Fun runs, charity races, mud dashes, half marathons, Spartan tough ferocious slam exclamation point excruciating pain 5ks, and road races are everywhere right now.
It’s never been cooler to slap feet to pavement and selfie your way through 5,000 meters of strobe lights, barbed wire and unemployed dudes throwing handfuls of colored corn starch all over you for $5/hour. And it feels like these kinds of runs/challenges/social-events-masked-as-physical-fitness-and-a-chance-to-wear-a-tutu are peaking right now.

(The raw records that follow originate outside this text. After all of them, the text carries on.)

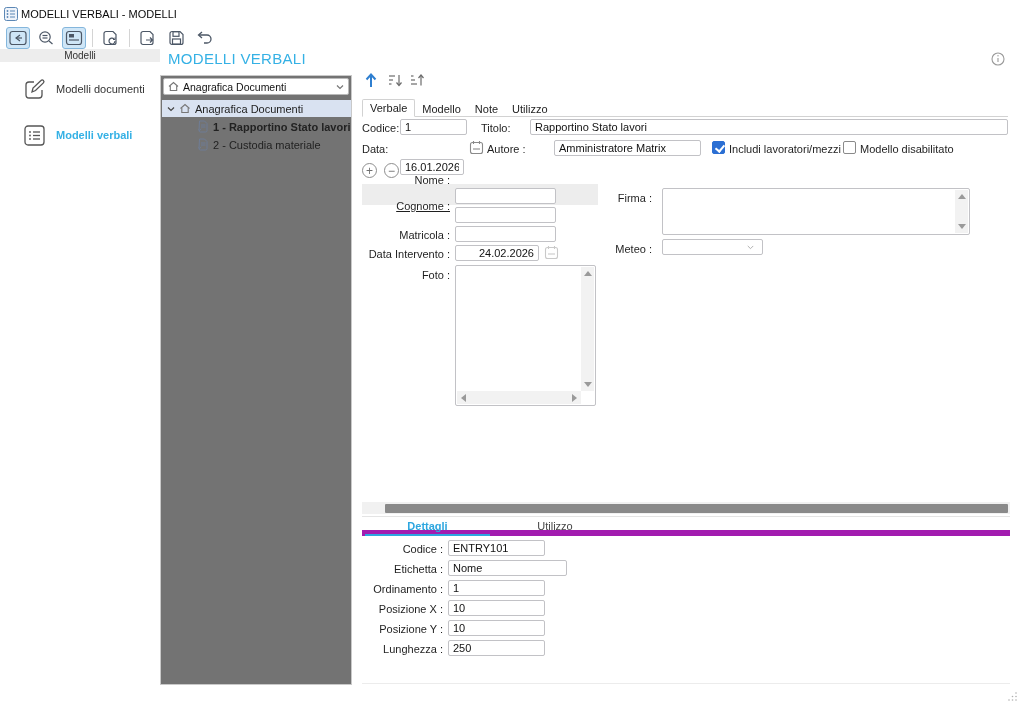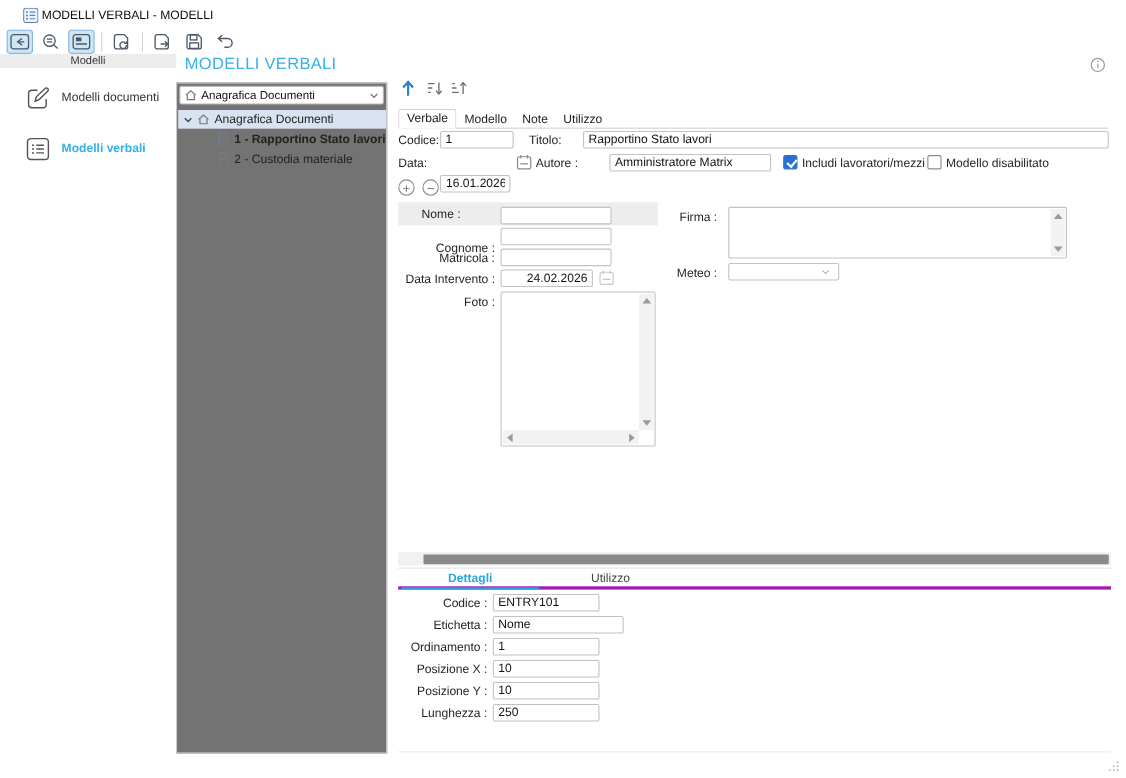--- a/index.html
+++ b/index.html
@@ -11,21 +11,21 @@
   .lbl { font-size:11px; color:#1f1f1f; white-space:nowrap; }
   .lbl-r { text-align:right; }
   .inp {
     position:absolute; border:1px solid #c2c2c6; border-radius:2px; background:#fff;
     font-family:"Liberation Sans","DejaVu Sans",sans-serif; font-size:11px; color:#111;
     padding:0 4px; height:16px; outline:none;
   }
   .inp.num-right { text-align:right; }
 
   
-  .titlebar { left:4px; top:7px; display:flex; align-items:center; gap:3px;margin-left:17px; }
+  .titlebar { left:4px; top:7px; display:flex; align-items:center; gap:3px; }
   .titlebar .t { font-size:11px; color:#0a0a0a; }
 
   
   .toolbar { left:6px; top:26px; display:flex; align-items:center; height:24px; }
   .tbtn { width:24px; height:22px; border:1px solid transparent; border-radius:3px;
           display:flex; align-items:center; justify-content:center; margin-right:4px; background:transparent; }
   .tbtn.active { background:#cfe6f7; border-color:#84b6dc; }
   .tsep { width:1px; height:18px; background:#d4d4d4; margin:0 6px 0 2px; }
 
   .group-label { left:0; top:49px; width:160px; height:13px; background:#ededed;
@@ -74,21 +74,21 @@
 
   .select-box { position:absolute; border:1px solid #c2c2c6; border-radius:2px; background:#fff; }
   .select-box .chev { position:absolute; right:8px; top:4px; width:7px; height:7px; }
 
   
   .page-hscroll-track { left:362px; top:502px; width:648px; height:12px; background:#f1f1f1; }
   .page-hscroll-thumb { left:385px; top:504px; width:623px; height:9px; background:#8a8a8a; border-radius:1px; }
 
   .detail-sep { left:362px; top:516px; width:648px; border-top:1px solid #e4e4e4; }
 
-  .dtabs { left:362px; top:519px; width:648px; height:17px; border-bottom:3px solid #a21caf; }
+  .dtabs { left:362px; top:519px; width:648px; height:17px; border-bottom:6px solid #a21caf; }
   .dtab1 { position:absolute; left:3px; top:1px; width:125px; text-align:center; color:#2da6df; font-weight:bold; }
   .dtab1-underline { position:absolute; left:3px; top:15px; width:125px; height:2px; background:#2da6df; }
   .dtab2 { position:absolute; left:128px; top:1px; width:130px; text-align:center; color:#454545; }
 
   .bottom-border { left:362px; top:683px; width:648px; border-top:1px solid #ececec; }
 
   .grip { left:1008px; top:691px; width:10px; height:10px; }
 
   svg { display:block; }
 </style>
@@ -295,23 +295,23 @@
   <span class="chk on" style="left:712px; top:141px;"></span>
   <span class="abs lbl" style="left:729px; top:143px;">Includi lavoratori/mezzi</span>
   <span class="chk" style="left:843px; top:141px;"></span>
   <span class="abs lbl" style="left:860px; top:143px;">Modello disabilitato</span>
 
   <div class="circle-btn" style="left:362px; top:163px;">+</div>
   <div class="circle-btn" style="left:384px; top:163px;">−</div>
 
   <div class="abs" style="left:362px; top:184px; width:236px; height:21px; background:#ededed;"></div>
 
-  <span class="abs lbl lbl-r" style="left:352px; top:189px; width:98px;text-align:center;">Nome :</span>
+  <span class="abs lbl lbl-r" style="left:352px; top:174px; width:98px;">Nome :</span>
   <input class="inp" style="left: 455px; top: 188px; width: 101px;" value="">
-  <span class="abs lbl lbl-r" style="left:352px; top:220px; width:98px;">Cognome :</span>
+  <span class="abs lbl lbl-r" style="left:352px; top:200px; width:98px;text-decoration:underline;">Cognome :</span>
   <input class="inp" style="left: 455px; top: 207px; width: 101px;" value="">
   <span class="abs lbl lbl-r" style="left:352px; top:229px; width:98px;">Matricola :</span>
   <input class="inp" style="left: 455px; top: 226px; width: 101px;" value="">
   <span class="abs lbl lbl-r" style="left:352px; top:248px; width:98px;">Data Intervento :</span>
   <input class="inp num-right" style="left: 455px; top: 245px; width: 84px;" value="24.02.2026">
   <span class="abs" style="left:544px; top:245px; opacity:0.45;">
     <svg width="15" height="15" viewBox="0 0 15 15" fill="none" stroke="#8a8a8a" stroke-width="1.1">
         <rect x="1.5" y="2.5" width="12" height="11" rx="2"></rect>
         <line x1="4.5" y1="1" x2="4.5" y2="4"></line>
         <line x1="10.5" y1="1" x2="10.5" y2="4"></line>

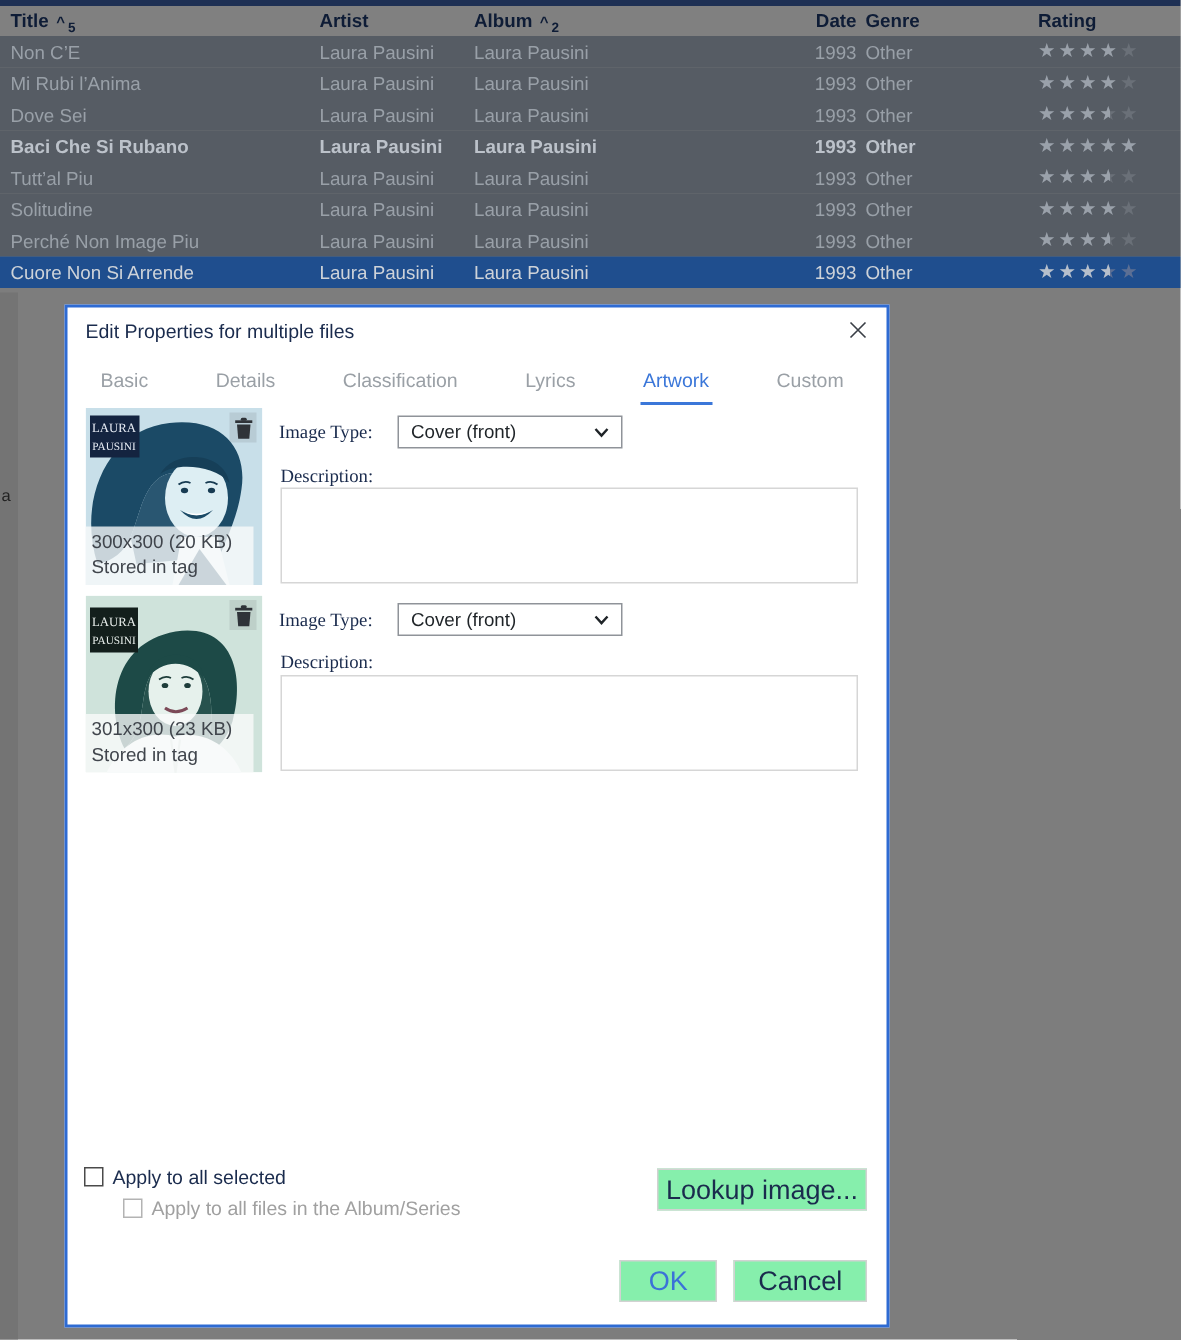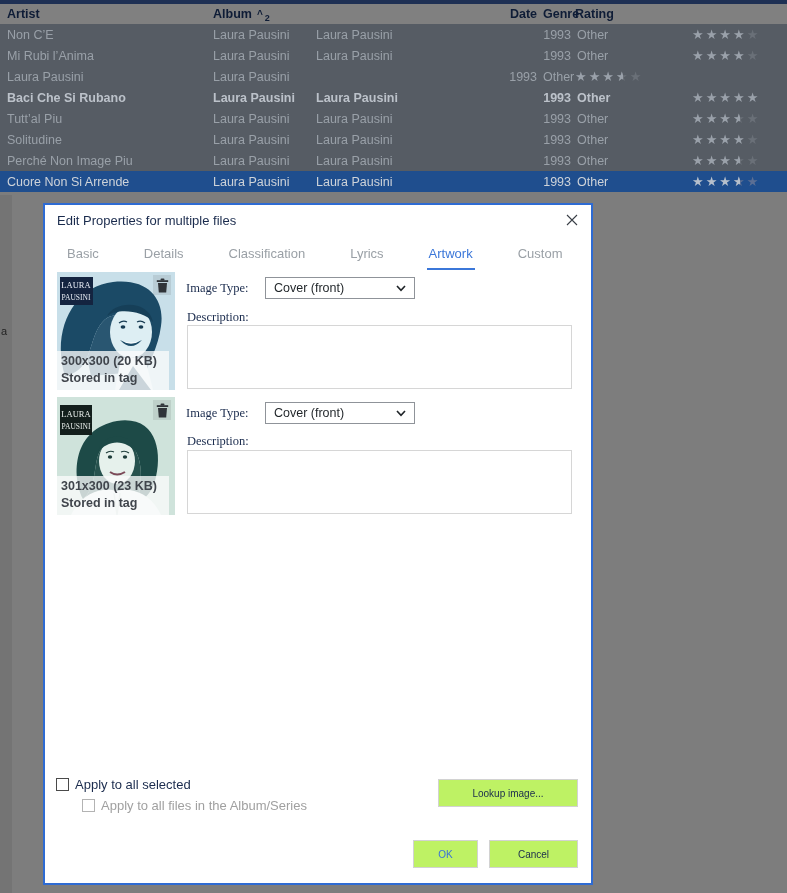--- a/index.html
+++ b/index.html
@@ -44,55 +44,58 @@
   .dlg-title{position:absolute;left:12px;top:8px;font-size:13px;color:#1a2b4d;}
   .dlg-close{position:absolute;right:10px;top:6px;width:18px;height:18px;display:flex;align-items:center;justify-content:center;cursor:default;}
   .tabs{position:absolute;left:20px;top:41px;display:flex;gap:41px;font-size:13px;color:#9aa0a6;}
   .tab{padding:0 2px 7px 2px;}
   .tab.active{color:var(--tab-active,#3b77d9);border-bottom:2px solid var(--tab-active,#3b77d9);}
   .thumb{position:absolute;width:118px;height:118px;overflow:hidden;}
   .thumb svg{display:block;}
   .thumb-caption{
     position:absolute;left:0;right:6px;bottom:0;
     background:rgba(250,251,251,0.78);color:#40454c;
-    font-size:12.5px;line-height:1.35;padding:2px 0 3px 4px;font-weight:bold;
+    font-size:12.5px;line-height:1.35;padding:2px 0 3px 4px;
   }
   .trash-btn{position:absolute;top:3px;right:4px;width:18px;height:20px;display:flex;align-items:center;justify-content:center;background:rgba(70,70,70,0.12);}
   .field-label{position:absolute;font-size:12.5px;color:#1a2b4d;font-family:Liberation Serif, serif;}
   .select{
     position:absolute;width:150px;height:22px;box-sizing:border-box;
     border:1px solid #8f9399;background:#fff;display:flex;align-items:center;
     font-size:12.5px;color:#1f2428;padding:0 8px;
   }
   .select .chev{margin-left:auto;}
   .desc-box{
     position:absolute;width:385px;height:64px;box-sizing:border-box;
     border:1px solid #d6d6d6;background:#fff;resize:none;outline:none;
     font-family:"Liberation Sans",sans-serif;font-size:12px;
   }
   .checkbox{position:absolute;width:13px;height:13px;box-sizing:border-box;border:1px solid #4a4a4a;background:#fff;}
   .checkbox.disabled{border-color:#b3b3b3;}
   .cb-label{position:absolute;font-size:13px;color:#1a2b4d;}
   .cb-label.disabled{color:#a0a0a0;}
   .btn{
-    position:absolute;box-sizing:border-box;background:#bef264;border:1px solid #d2d2d2;
+    position:absolute;box-sizing:border-box;background:#86efac;border:1px solid #d2d2d2;
     display:flex;align-items:center;justify-content:center;
-    font-size:10px;color:#1a2b4d;font-family:"Liberation Sans",sans-serif;
+    font-size:18px;color:#1a2b4d;font-family:"Liberation Sans",sans-serif;
   }
   .btn.ok{color:#3b72d8;}
 </style>
 </head>
 <body>
 
 <div class="topbar"></div>
 <div class="left-seam"></div>
 <div class="bg-fragment">a</div>
 
 <div class="tracklist">
   <div class="tl-header">
+    <span class="c-title">
+      <span>Title</span><span class="sort-caret">^</span><span class="sort-num">5</span>
+    </span>
     <span class="c-artist">Artist</span>
     <span class="c-album">
       <span>Album</span><span class="sort-caret">^</span><span class="sort-num">2</span>
     </span>
     <span class="c-date">Date</span>
     <span class="c-genre">Genre</span>
     <span class="c-rating" style="font-family:'Liberation Sans',sans-serif;letter-spacing:0;font-size:12.5px;">Rating</span>
   </div>
   <div id="track-list-body">
       <div class="tl-row">
@@ -105,20 +108,21 @@
   </div>
       <div class="tl-row">
     <span class="c-title">Mi Rubi l’Anima</span>
     <span class="c-artist">Laura Pausini</span>
     <span class="c-album">Laura Pausini</span>
     <span class="c-date">1993</span>
     <span class="c-genre">Other</span>
     <span class="c-rating"><span class="star full">★</span><span class="star full">★</span><span class="star full">★</span><span class="star full">★</span><span class="star">★</span></span>
   </div>
       <div class="tl-row">
+    <span class="c-title">Dove Sei</span>
     <span class="c-artist">Laura Pausini</span>
     <span class="c-album">Laura Pausini</span>
     <span class="c-date">1993</span>
     <span class="c-genre">Other</span>
     <span class="c-rating"><span class="star full">★</span><span class="star full">★</span><span class="star full">★</span><span class="star">★<span class="half-fill">★</span></span><span class="star">★</span></span>
   </div>
       <div class="tl-row bold">
     <span class="c-title">Baci Che Si Rubano</span>
     <span class="c-artist">Laura Pausini</span>
     <span class="c-album">Laura Pausini</span>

That being said, I decided it was time to strike while the iron is hot. Ladies and gentleman, may I introduce to you: the inaugural Jameis Winston 5K!
The Start of the Race
The start of the JW5K will be an exercise in pure revelry. Featuring live music by these guys:
who will be singing a live rendition of Broadway’s The Little Mermaid and only pausing in their song and dance numbers for periodic breaks in character to allow Sebastian to point at all the runners and shout, “Stop! THIEF!!” to really give them the impression that they’re getting the entirety of the Jameis Winston experience.
The special guest starter will be Florida State Ballboy and internet sensation, Red Lightning. He will shoot a bee-bee gun into the air while mean-mugging everyone and looking a lot like a human version of Sebastian from The Little Mermaid.
At the 800 meter mark, runners will be greeted by a team of 30 flown-in Florida State University police officers who will wildly cheer and recklessly high-five anyone wearing a Jameis jersey while simultaneously making sure to turn a stupifyingly blind eye to any and all infractions, cheating, or criminal acts that occur during the race.
Approximately 6 meters later, the FSU PD will halt the race to perform a detail-oriented, thorough investigation of any and all allegations of impropriety that have been made during the first half mile of the race.
Just kidding. The FSU PD will promptly abandon the investigation to resume their carousing and high-fiving with all Winston-wearers and they will begin resumption of their regular duties. Chiefly: stumblefucking around and performing such poor police work that they make the officers of Brooklyn Nine Nine look like Sherlock Holmes.
All runners will be treated to roughly 100 meters of full-length mirrors alongside the course. Each runner is required to make the below-pictured face a minimum of four times during this section of the course.
At the 1 mile mark of the race, the course will wind through a make-shift cemetery where every tombstone will read: RIP, Jimbo Fisher’s Hairline.
At the 2,000 meter mark, the race will enter the front doors of the area Publix store. Each contestant will be required to enter the front doors, grab a handful of delicious, juicy, tender crab meat and then haul ass out of the store. Any competitor caught paying for the meat or, indeed, exercising good judgment in any way will be subject to immediate disqualification.
At the 3,000 Meter mark, competitors will be treated to yet another live musical act, this time featuring the hit band: Stan Wilcox and the Blind Eyes. Covering hits that range from Stevie Wonder to Ray Charles this band will only do songs either by blind guys or about being blind. Their up-tempo musicality and cunning lyricism has earned them rave reviews from Jimbo Fischer and Jimbo Fischer.
With only 1,000 meters to go, the runners will have to navigate a perilous web of media attention and 800 meters of microphones without saying anything sexist, dumb, or offensive. Good luck with that.
Each runner will leap onto a table to cross the finish line where they will deliver Jameis’ signature line, screaming as loudly as their exhausted lungs can endure to “F- her right in the Pu**y!”
So. . .who wants to pay $50 bucks, get themselves a really sweet T-Shirt and go on a run for the ages? Let’s kickstart this bad boy and start the latest and hottest trend in fun-running.